_Work item_: The answer must be every line of the records below that holds the word "some".

_Provided data_:
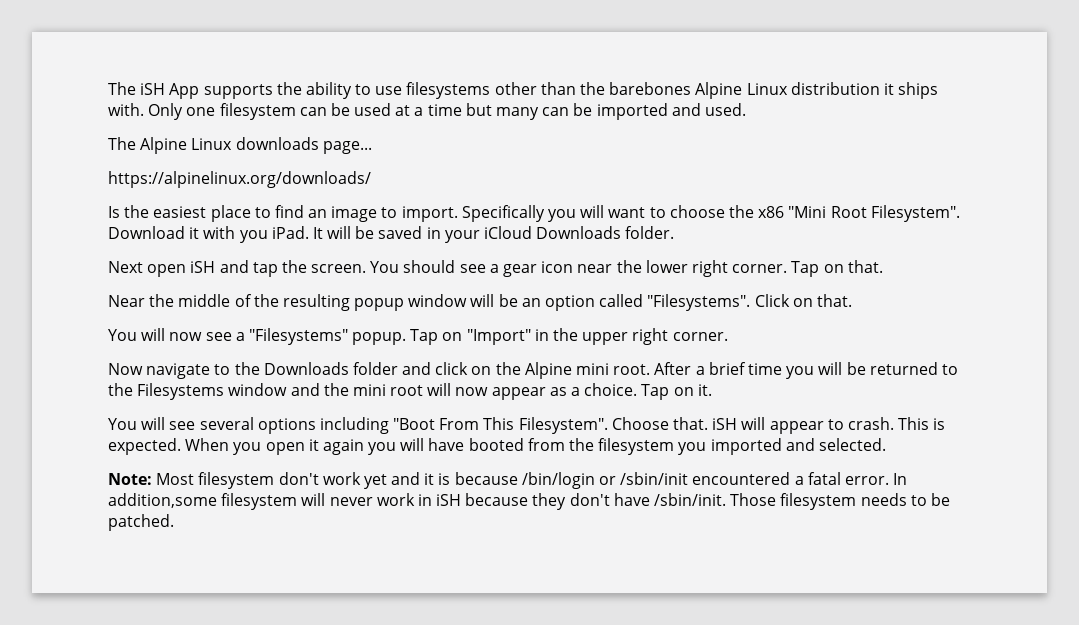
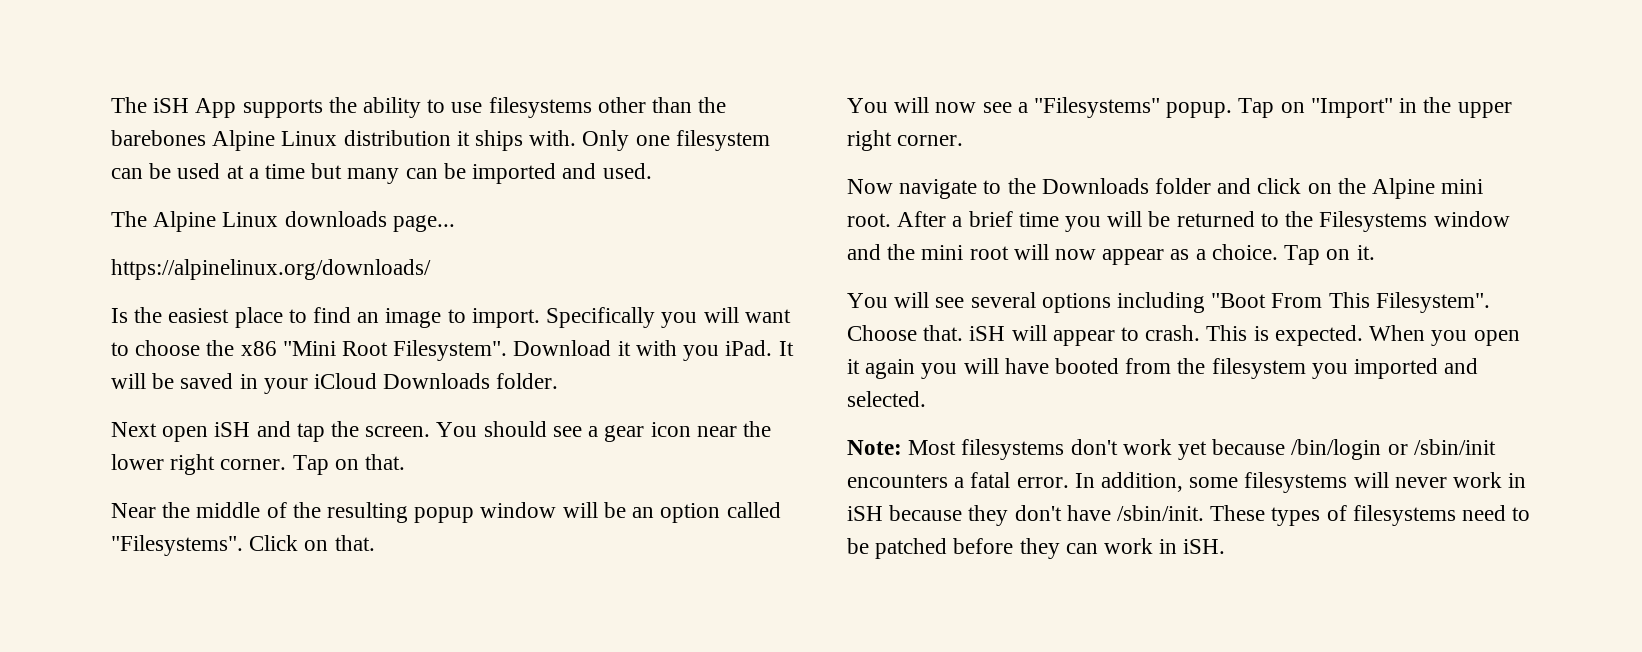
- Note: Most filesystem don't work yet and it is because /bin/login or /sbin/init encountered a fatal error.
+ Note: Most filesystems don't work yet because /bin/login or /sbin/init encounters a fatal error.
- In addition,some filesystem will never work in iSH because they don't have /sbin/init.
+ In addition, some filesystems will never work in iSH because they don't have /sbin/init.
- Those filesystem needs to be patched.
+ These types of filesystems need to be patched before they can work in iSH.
---
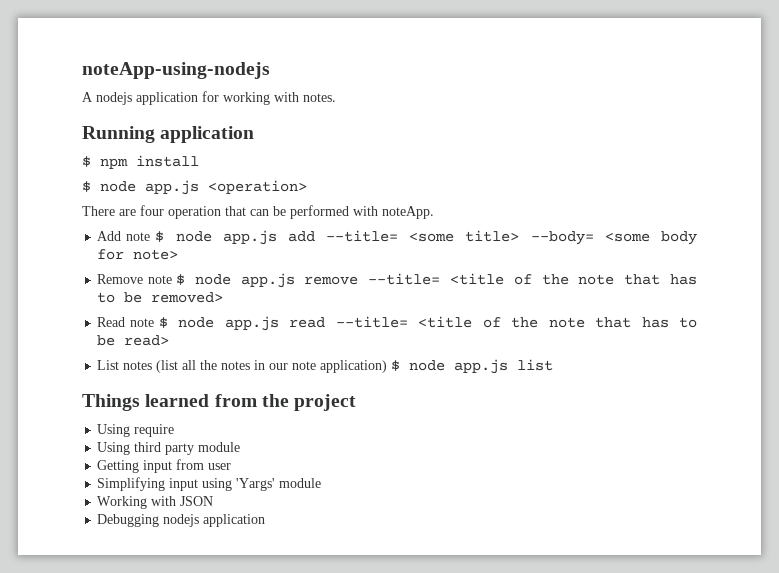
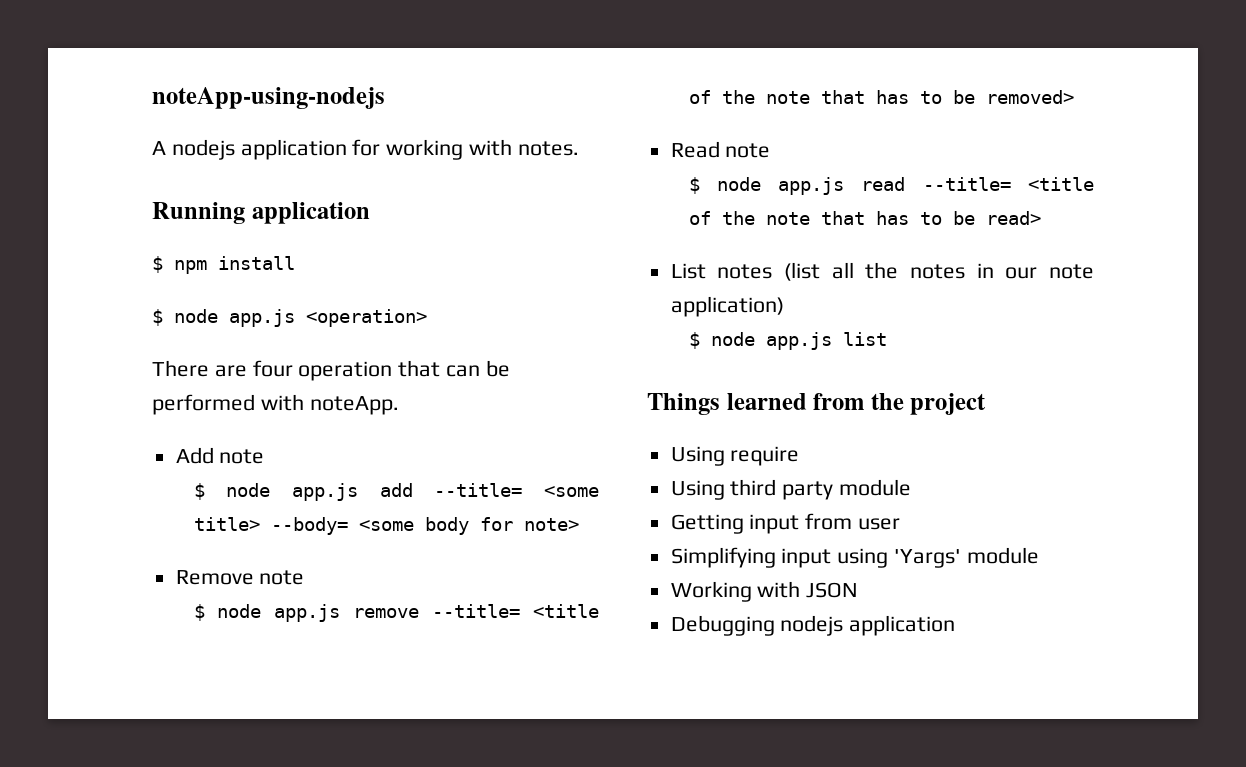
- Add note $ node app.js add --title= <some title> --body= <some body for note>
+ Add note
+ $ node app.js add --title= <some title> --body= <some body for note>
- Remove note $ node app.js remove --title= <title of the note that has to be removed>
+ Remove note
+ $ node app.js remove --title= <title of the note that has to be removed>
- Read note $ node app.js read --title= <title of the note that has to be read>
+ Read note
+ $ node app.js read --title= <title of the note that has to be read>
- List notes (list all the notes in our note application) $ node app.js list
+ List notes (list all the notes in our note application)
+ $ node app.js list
--
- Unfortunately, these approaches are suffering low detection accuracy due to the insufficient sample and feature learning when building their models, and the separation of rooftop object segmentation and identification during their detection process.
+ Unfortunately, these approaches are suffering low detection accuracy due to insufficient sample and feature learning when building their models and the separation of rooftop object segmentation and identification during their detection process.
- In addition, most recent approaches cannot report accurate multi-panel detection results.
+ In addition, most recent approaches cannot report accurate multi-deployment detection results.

_Exercise solution_:
- In addition,some filesystem will never work in iSH because they don't have /sbin/init.
+ In addition, some filesystems will never work in iSH because they don't have /sbin/init.
- Add note $ node app.js add --title= <some title> --body= <some body for note>
+ $ node app.js add --title= <some title> --body= <some body for note>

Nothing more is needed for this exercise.